The yellow one is a bad strain of L. Caeruleus "Yellow Lab" and the blue one is definately an Mbuna, possibly Metriaclima, though I'm drawing a blank at the species name.


----------



## MalawiLover (Sep 12, 2006)

I wouldn't say the lab is a "bad" strain. It looks quite young, so the black in the fins just ins't as dark. I have had lab fry that don't get any black in the lower fins until they are almost 3 inches. Others from the same spawn have it at 1.5 inches. The yellow is nice clean yellow and there does not appear to be an barring.

The blue one does look to be a Metriaclima species, but the pics are not clear enough to tell which one.


----------



## sean151 (Feb 19, 2008)

Sorry about the pics, the blue one kept moving and was mostly in the back of the tank or staring at me or the ground.


----------



## sean151 (Feb 19, 2008)

On further inspection the blue one looks very similar to a female metriaclima lombardoi. This won't cause any problems having them together in a 29 gallon tank will it?


----------



## MalawiLover (Sep 12, 2006)

The bars are not right for Met. lombardoi. To be honest, there is a very good chance that it is a hybrid.
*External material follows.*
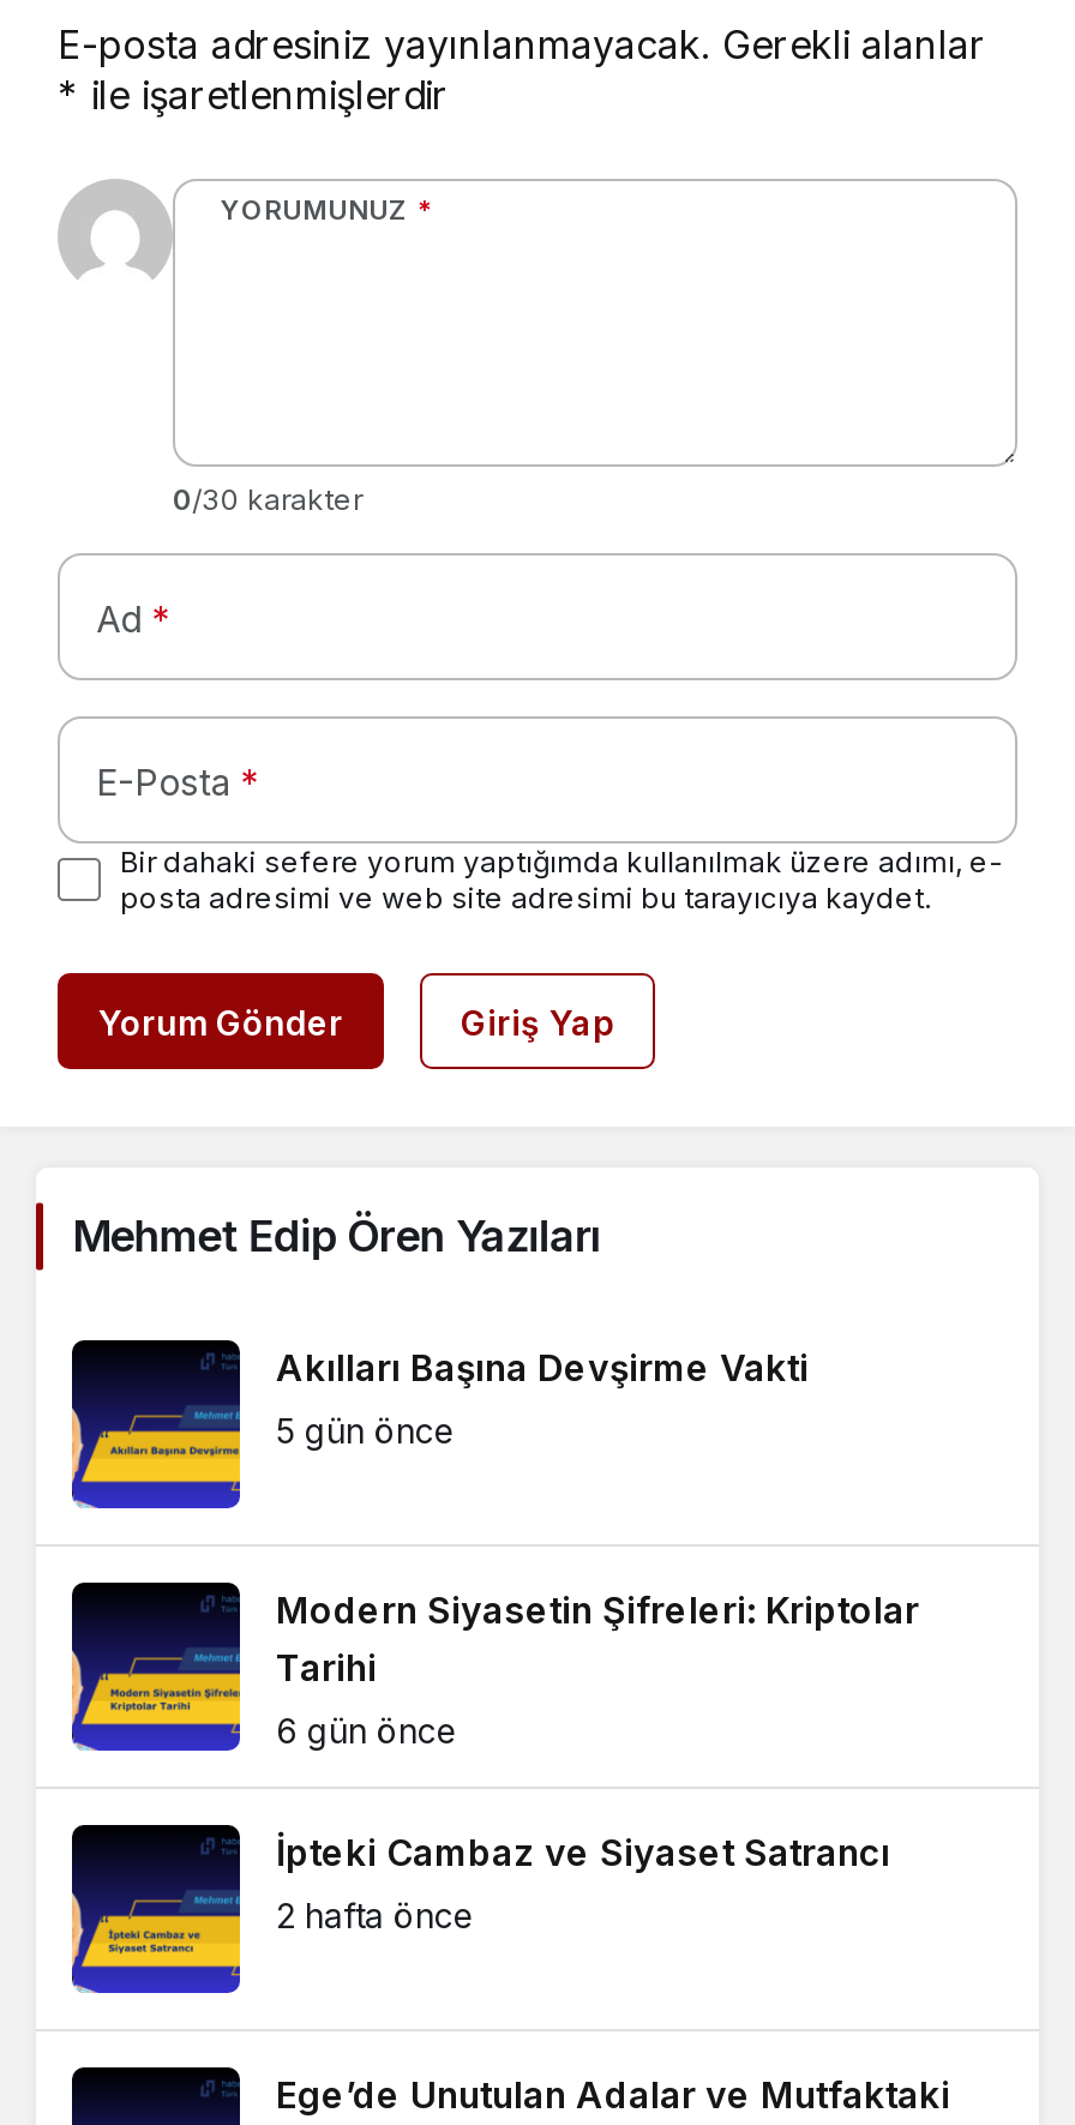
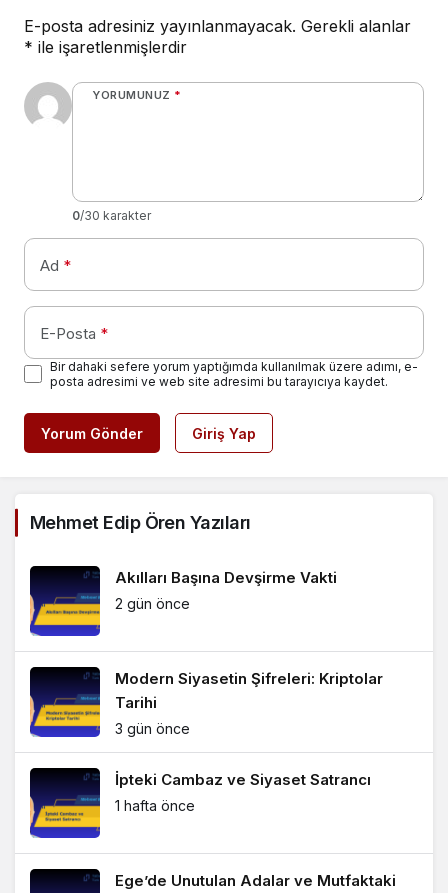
[276,1410,456,1451] 5 gün önce -> [115,595,190,612] 2 gün önce
[276,1710,458,1751] 6 gün önce -> [115,720,190,737] 3 gün önce
[276,1895,475,1935] 2 hafta önce -> [115,797,195,814] 1 hafta önce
If you can get a better side view, we might be ablt to nail it down better.


----------



## sean151 (Feb 19, 2008)

Update: It's been about 4 months since I first posted these questions, but now the blue ones really matured and I hope I can get someone to help tell me what it is. Also I was wondering if anyone can help me sex my yellow lab.

http://www.flickr.com/photos/[email protected] ... otostream/


----------



## MalawiLover (Sep 12, 2006)

The blue one still looks like a hybrid to me.

Unfortunately, yellow labs can only be sexed by venting. There are no visual diferences between the sexes. The coloration has come in nice though. Lab is definitely pure.


----------



## sean151 (Feb 19, 2008)

Oh well. Since it is a 29 gallon how many more yellow labs do you think I can add to it?


----------



## MalawiLover (Sep 12, 2006)

probably two or three labs, though you may have to remove the blue one depending on what the attitude is one its fully sexually mature.


----------



## Fogelhund (Dec 3, 2002)

sean151 said:


> Oh well. Since it is a 29 gallon how many more yellow labs do you think I can add to it?


It depends on what else you add to the tank. You could safely do six to eight Labs, if they are the only fish in the tank. I would suggest mixing it up a little though, perhaps a male and three females, some (4-6) tiger barbs, and maybe the (3) Blue Rainbows (M. lacustris)


----------



## sean151 (Feb 19, 2008)

The blue hybrid is quite aggressive with my yellow lab, but he doesn't seem to be attacking him just bullying him around occasionally. I'm thinking about adding a few labs, preferably female, but my lfs are just chains who sell assorted cichlids so I'd have to hope the yellow labs I get are females.


----------